Top of TASK INPUTS

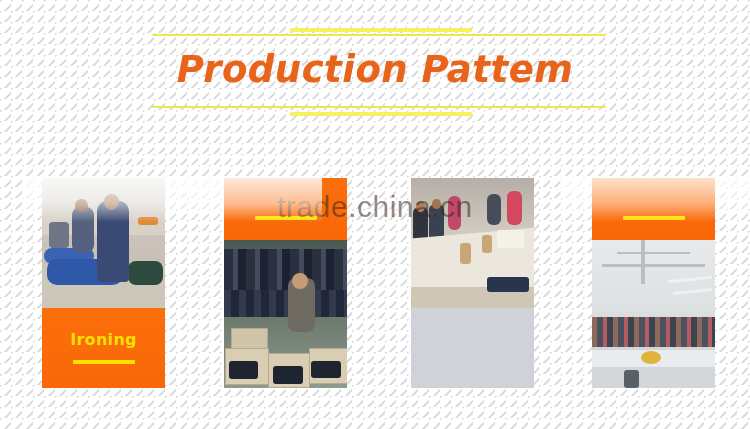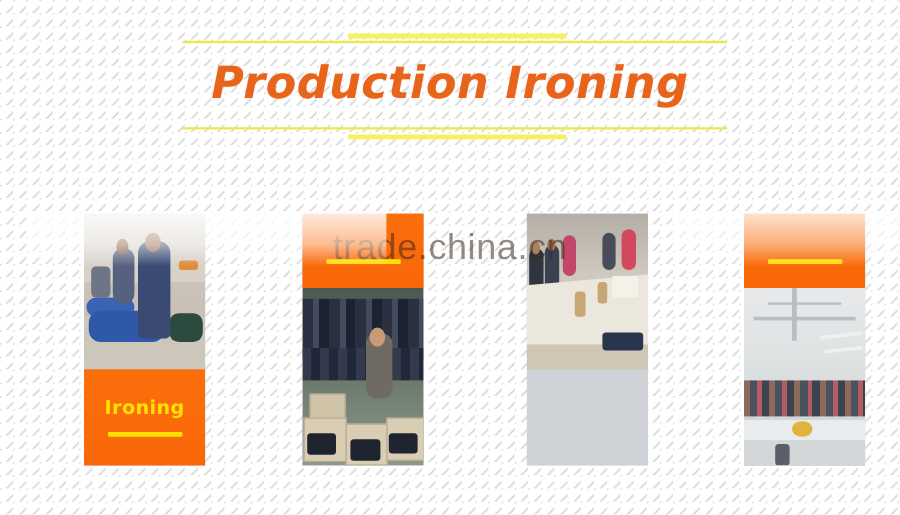--- a/index.html
+++ b/index.html
@@ -191,7 +191,7 @@
     <div class="header">
       <div class="rule thick-top"></div>
       <div class="rule thin-top"></div>
-      <div class="title">Production Ironing</div>
+      <div class="title">Production Pattem</div>
       <div class="rule thin-bot"></div>
       <div class="rule thick-bot"></div>
     </div>

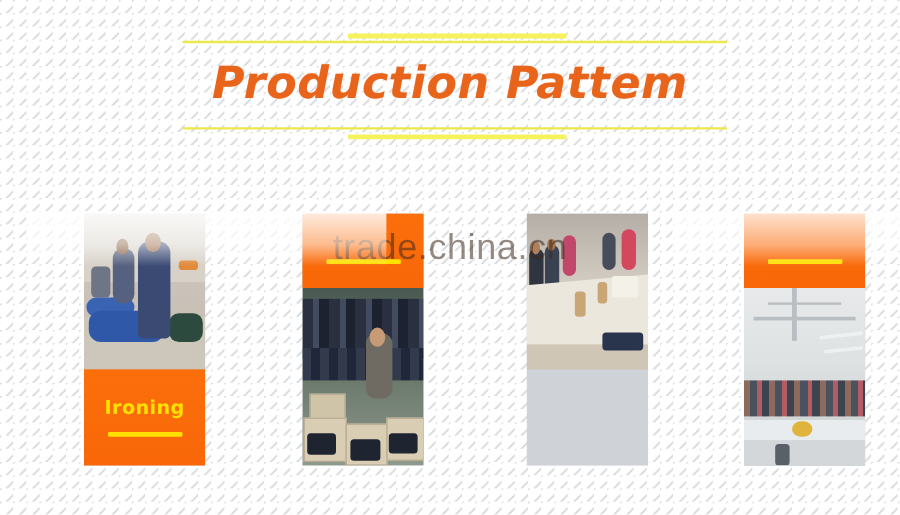--- a/index.html
+++ b/index.html
@@ -50,10 +50,9 @@
   
   .cards{position:absolute;left:0;top:178px;width:750px;height:212px;}
   .card{
-    position:absolute;top:0;width:101px;height:210px;
+    position:absolute;top:0;width:123px;height:210px;
     overflow:hidden;
     background:#cfd2d6;
-    margin-left:28px;
   }
   .card.c1{left:42px;}
   .card.c2{left:224px;}

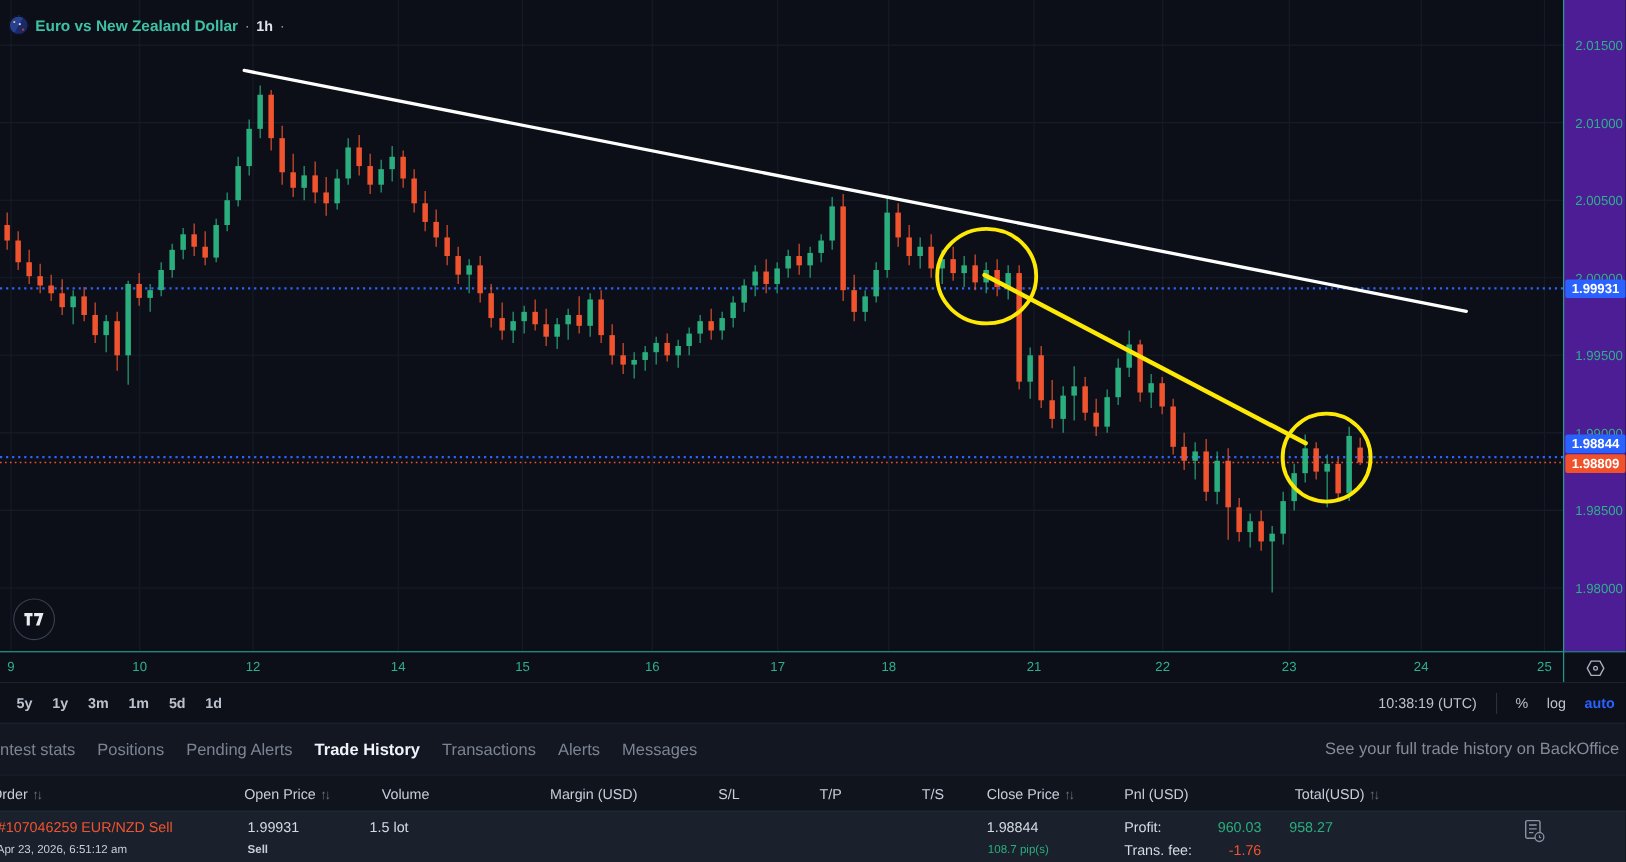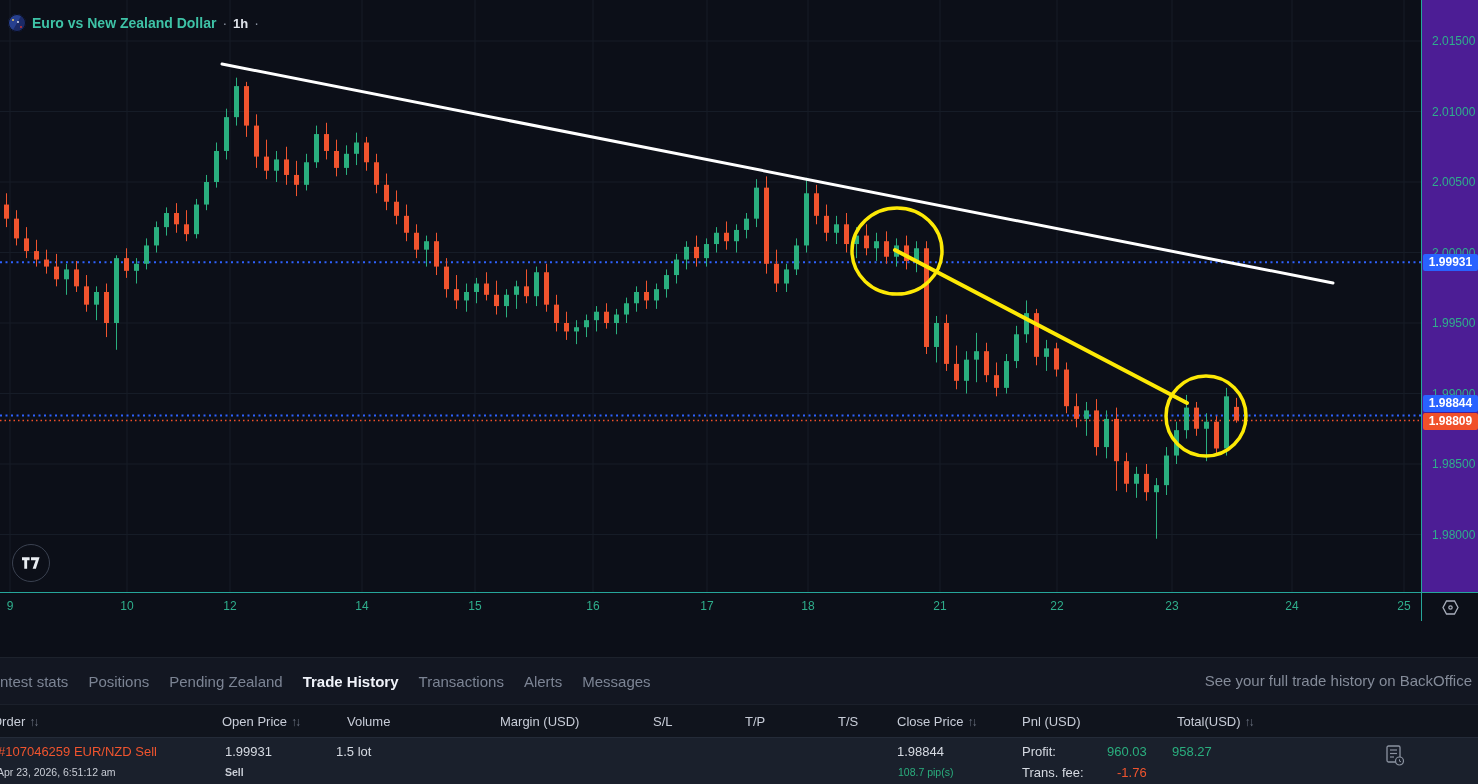--- a/index.html
+++ b/index.html
@@ -393,6 +393,23 @@
     </div>
   </div>
 
+  <div id="toolbar">
+    <div id="range-group">
+        <span class="range-btn">5y</span>
+        <span class="range-btn">1y</span>
+        <span class="range-btn">3m</span>
+        <span class="range-btn">1m</span>
+        <span class="range-btn">5d</span>
+        <span class="range-btn">1d</span>
+      </div>
+    <div id="toolbar-right">
+      <span class="tb-text">10:38:19 (UTC)</span>
+      <span class="tb-divider"></span>
+      <span class="tb-text">%</span>
+      <span class="tb-text">log</span>
+      <span class="tb-auto">auto</span>
+    </div>
+  </div>
 
   <div id="bottom-panel">
     <div id="tabs-row">

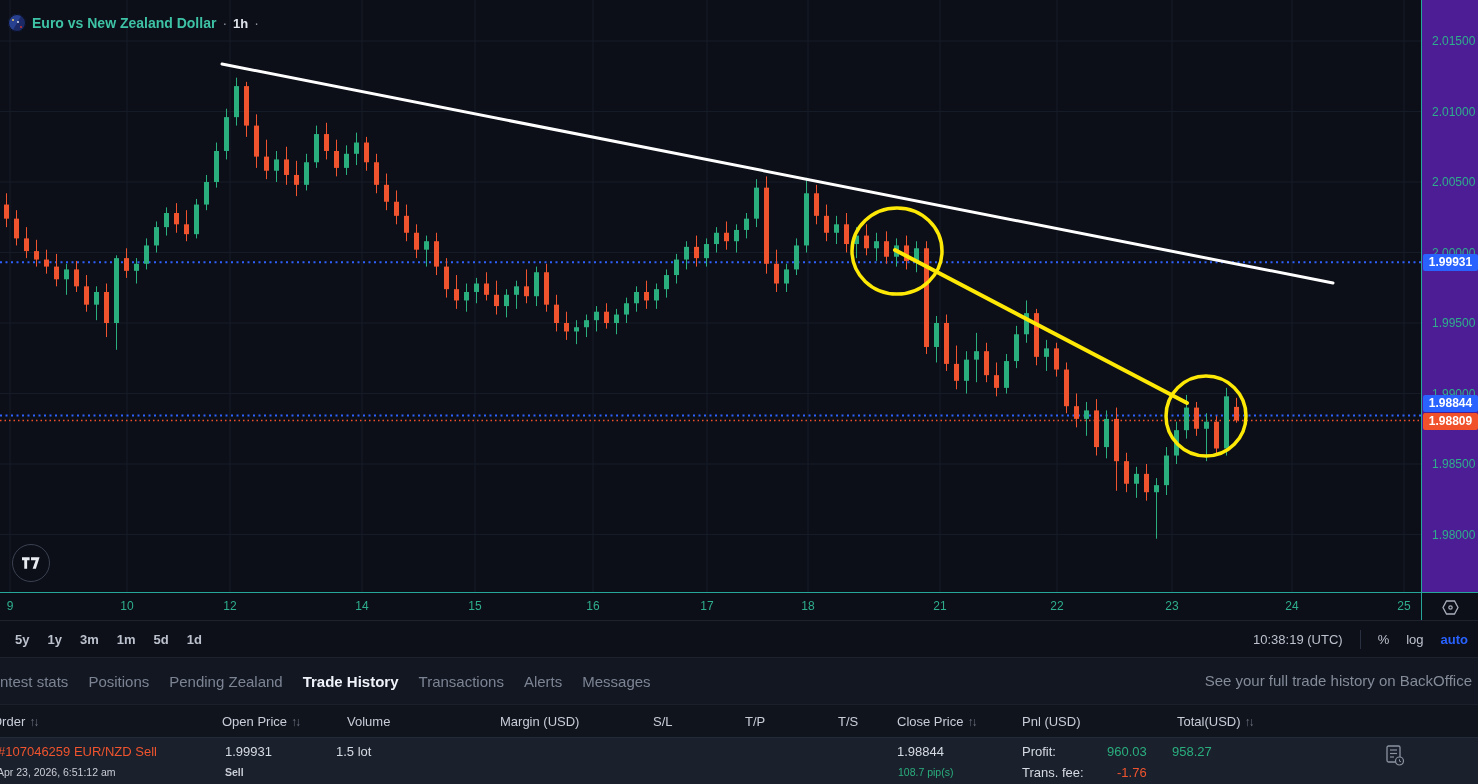--- a/index.html
+++ b/index.html
@@ -415,7 +415,7 @@
     <div id="tabs-row">
         <span class="tab">ntest stats</span>
         <span class="tab">Positions</span>
-        <span class="tab">Pending Zealand</span>
+        <span class="tab">Pending Alerts</span>
         <span class="tab active">Trade History</span>
         <span class="tab">Transactions</span>
         <span class="tab">Alerts</span>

Bottom of TASK INPUTS

DIRECTIONS FOR THIS TASK: If a line of the listing contains "text", count it; state the final number and nothing more.

WRITTEN ANSWER: 3